Before we dive in, this isn’t a post about celebrities in the buff or Jennifer Lawrence. It’s about navigating the complicated world of the Internet and finding my place on it as a female. I used to think being silenced online wasn’t an issue that directly affected me. However, I found myself deliberately not speaking up on social media this weekend about the stolen nude photos because I was afraid to say something, and I thought I might be threatened.
Having started my digital life 16 years ago at the age of 12, I’ve never really been afraid of the Internet. Sure, I learned, “Don’t share your address with strangers,” and “Never give out personal details.” For about the first two years of this blog, I didn’t my last name or where I lived for those reasons. I ultimately shared my last name because I was featured in the Boston Globe Magazine, and I figured that if my name was in a magazine, I should be OK with it being online. And as I became more rooted in Boston, I also shared where I lived, though never exactly.

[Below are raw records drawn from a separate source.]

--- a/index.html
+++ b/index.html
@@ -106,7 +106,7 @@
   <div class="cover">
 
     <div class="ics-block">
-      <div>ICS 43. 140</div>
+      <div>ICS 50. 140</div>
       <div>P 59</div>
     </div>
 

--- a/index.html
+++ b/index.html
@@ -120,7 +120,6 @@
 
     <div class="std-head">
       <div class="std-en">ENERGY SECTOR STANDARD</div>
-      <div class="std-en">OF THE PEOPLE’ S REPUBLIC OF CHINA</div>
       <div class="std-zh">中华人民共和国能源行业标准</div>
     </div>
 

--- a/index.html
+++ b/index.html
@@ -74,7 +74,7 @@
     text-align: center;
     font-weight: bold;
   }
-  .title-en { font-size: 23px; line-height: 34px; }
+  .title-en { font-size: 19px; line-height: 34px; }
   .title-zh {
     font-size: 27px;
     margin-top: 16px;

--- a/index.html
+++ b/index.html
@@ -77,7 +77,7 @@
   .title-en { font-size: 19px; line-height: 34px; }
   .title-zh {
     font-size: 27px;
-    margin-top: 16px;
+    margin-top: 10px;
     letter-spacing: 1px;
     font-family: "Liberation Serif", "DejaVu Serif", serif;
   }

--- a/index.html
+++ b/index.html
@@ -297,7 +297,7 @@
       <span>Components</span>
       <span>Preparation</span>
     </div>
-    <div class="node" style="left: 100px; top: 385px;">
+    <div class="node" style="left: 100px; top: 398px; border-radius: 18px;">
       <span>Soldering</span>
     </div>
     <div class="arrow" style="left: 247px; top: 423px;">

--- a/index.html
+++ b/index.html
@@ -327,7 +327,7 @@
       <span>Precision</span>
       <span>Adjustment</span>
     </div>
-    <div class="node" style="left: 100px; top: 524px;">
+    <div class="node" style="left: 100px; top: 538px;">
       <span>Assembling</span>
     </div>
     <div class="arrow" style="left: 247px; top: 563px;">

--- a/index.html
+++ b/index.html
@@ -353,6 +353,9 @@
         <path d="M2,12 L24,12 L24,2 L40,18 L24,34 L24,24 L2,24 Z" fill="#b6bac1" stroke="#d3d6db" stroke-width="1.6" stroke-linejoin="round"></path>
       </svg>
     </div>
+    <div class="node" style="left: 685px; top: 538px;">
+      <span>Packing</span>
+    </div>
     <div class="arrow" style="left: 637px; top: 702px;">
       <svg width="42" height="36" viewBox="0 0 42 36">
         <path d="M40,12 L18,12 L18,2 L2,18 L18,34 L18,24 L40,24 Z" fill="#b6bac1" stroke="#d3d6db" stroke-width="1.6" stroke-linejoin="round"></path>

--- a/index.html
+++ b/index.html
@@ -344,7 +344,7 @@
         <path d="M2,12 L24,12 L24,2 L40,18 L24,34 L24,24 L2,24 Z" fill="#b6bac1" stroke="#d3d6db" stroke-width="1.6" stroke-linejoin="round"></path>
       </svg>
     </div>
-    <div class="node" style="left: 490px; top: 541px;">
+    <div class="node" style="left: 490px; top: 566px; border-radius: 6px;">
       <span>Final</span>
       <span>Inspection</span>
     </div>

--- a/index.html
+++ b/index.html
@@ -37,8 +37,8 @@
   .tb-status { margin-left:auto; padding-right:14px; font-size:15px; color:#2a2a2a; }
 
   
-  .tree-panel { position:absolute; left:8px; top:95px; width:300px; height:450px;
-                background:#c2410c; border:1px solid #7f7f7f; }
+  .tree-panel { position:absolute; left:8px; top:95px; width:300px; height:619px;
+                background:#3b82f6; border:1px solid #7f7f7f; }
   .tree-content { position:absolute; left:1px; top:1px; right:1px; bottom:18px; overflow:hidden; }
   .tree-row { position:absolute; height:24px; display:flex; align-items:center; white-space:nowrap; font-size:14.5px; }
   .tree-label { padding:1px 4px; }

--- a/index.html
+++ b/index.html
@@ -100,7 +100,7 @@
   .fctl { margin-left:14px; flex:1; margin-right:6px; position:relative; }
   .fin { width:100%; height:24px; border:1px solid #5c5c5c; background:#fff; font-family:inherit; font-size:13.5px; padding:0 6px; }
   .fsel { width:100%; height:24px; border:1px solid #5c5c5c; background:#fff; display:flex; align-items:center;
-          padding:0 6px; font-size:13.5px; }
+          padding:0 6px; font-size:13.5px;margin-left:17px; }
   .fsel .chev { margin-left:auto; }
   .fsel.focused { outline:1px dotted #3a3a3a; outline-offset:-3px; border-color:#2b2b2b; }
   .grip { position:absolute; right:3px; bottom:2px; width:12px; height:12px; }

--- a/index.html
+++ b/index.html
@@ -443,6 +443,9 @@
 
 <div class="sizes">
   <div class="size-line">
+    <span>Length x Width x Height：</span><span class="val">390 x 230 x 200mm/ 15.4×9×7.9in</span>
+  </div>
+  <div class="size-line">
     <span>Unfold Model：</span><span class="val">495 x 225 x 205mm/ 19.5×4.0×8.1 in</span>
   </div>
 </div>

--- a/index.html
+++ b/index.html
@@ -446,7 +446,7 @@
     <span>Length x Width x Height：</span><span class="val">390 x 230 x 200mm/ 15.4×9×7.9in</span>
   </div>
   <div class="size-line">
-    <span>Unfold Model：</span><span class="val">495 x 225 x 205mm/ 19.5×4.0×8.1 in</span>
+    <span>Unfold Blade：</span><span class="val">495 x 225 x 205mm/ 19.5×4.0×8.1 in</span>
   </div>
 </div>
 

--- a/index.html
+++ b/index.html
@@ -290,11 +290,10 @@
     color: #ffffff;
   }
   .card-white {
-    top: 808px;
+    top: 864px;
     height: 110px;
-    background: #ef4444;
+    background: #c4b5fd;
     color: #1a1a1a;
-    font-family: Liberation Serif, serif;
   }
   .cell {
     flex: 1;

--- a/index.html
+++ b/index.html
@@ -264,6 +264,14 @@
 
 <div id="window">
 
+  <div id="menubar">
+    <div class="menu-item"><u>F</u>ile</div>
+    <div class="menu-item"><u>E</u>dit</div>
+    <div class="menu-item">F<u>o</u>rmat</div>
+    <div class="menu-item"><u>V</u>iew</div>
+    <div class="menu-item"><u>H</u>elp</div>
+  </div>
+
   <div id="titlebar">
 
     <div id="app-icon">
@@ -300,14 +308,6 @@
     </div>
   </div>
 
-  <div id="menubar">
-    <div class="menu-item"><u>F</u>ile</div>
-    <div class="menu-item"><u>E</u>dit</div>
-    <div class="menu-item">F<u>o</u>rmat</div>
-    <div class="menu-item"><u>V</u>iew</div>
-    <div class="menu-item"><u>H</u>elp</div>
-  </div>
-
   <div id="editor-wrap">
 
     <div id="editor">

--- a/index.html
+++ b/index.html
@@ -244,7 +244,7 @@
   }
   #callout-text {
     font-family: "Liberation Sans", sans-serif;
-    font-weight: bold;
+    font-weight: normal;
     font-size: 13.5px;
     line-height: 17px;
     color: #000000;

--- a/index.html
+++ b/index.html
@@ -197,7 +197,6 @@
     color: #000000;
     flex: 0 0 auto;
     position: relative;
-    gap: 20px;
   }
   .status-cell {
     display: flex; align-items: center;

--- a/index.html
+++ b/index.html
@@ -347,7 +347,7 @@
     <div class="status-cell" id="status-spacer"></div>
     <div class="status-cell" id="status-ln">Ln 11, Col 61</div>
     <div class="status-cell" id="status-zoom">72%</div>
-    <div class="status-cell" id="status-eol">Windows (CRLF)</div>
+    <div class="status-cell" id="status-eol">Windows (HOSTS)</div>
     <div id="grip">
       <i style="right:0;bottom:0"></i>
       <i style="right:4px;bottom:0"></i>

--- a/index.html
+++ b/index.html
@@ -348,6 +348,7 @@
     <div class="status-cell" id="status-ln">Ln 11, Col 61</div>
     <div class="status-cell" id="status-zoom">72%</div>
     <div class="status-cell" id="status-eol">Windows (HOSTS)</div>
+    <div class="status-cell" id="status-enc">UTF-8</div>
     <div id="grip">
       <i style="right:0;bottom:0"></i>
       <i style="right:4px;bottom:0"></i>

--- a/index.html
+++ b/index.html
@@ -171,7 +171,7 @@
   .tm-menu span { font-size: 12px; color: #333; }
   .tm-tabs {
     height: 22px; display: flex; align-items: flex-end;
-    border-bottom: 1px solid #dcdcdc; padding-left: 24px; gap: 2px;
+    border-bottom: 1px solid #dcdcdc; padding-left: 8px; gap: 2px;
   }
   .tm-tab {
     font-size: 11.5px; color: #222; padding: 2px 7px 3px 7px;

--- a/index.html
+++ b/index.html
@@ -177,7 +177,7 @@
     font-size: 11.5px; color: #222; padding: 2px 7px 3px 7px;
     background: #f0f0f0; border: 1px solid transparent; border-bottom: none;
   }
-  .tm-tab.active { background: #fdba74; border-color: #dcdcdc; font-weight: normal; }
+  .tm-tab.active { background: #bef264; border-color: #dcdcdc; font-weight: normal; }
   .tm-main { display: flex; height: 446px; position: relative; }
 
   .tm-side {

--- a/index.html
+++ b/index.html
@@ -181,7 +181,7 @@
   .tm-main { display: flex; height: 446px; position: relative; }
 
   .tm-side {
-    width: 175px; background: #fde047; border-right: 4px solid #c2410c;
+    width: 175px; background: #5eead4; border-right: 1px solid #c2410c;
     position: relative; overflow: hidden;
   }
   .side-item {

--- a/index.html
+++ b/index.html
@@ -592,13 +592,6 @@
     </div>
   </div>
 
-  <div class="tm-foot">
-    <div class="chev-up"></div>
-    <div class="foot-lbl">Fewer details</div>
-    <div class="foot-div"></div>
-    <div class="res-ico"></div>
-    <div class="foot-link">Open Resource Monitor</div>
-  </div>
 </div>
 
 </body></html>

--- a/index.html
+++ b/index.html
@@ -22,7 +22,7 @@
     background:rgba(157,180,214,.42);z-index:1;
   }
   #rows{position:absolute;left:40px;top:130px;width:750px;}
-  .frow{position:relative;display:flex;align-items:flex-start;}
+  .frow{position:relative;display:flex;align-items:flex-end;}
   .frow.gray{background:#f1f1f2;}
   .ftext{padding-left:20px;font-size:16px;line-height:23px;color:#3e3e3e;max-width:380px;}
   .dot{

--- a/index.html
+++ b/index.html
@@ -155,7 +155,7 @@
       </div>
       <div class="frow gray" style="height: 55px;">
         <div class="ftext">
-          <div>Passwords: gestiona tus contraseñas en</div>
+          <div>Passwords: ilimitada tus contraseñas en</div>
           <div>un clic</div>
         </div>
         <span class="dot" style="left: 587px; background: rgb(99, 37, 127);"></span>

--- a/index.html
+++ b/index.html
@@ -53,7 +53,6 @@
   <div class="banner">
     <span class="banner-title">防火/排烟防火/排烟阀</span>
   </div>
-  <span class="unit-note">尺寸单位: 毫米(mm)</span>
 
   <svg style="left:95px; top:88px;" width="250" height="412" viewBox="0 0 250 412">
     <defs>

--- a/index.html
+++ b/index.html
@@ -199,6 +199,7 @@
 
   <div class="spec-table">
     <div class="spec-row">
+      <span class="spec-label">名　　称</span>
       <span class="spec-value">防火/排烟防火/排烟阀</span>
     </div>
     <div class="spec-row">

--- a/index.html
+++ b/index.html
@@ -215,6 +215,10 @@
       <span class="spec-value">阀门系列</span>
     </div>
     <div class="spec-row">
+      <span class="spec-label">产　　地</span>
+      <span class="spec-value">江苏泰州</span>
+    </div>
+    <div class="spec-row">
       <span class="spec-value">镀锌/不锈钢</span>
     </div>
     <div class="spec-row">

These same fears never applied to sharing my opinions online. In my younger, more rebellious years, I routinely got into heated debates on the Internet. Though I never threw pointless insults, I did receive them. I was called ugly, slutty, stupid, and my favorite, illiterate. Having been bullied through elementary and high school by both my female and male classmates, I honestly didn’t think much of these insults. It was nothing I hadn’t heard before.
As an outgoing and confident woman, I accept that people will get irrationally upset and call me names. To some extent, I accept that this is part of the territory of having opinions as either a man or a woman, but especially as a woman.
However I’ve become more timid about sharing opinions that could potentially bring abuse online. This is after years of reading story after story about women being threatened with death and rape. The stories about women having their privacy taken away via revenge porn scared me the most. I counted myself lucky that I never had a partner who would do that, or let’s be real here, that I did most of my dating in the age before revenge porn.
As the celebrity nude photos rolled out last week, I wanted to say something but felt this great sense of fear that hadn’t been there before. Several times, I wanted to share my thoughts on Twitter, but stopped, thinking, “What if this happens to me one day?” and, “What if I get death threats?” As if merely sharing my opinion would make these things happen.
And that is when I realized I hadn’t escaped the reality that women are silenced online because I, too, was silenced.
Not because anyone had silenced me, but because I had chosen to silence myself out of fear of what might happen had I been the person I’ve been my entire life. And that is not OK.
p.s.: I wrote this while listening to Bikini Kill’s Rebel Girl. Thank you for the courage, Kathleen Hanna.)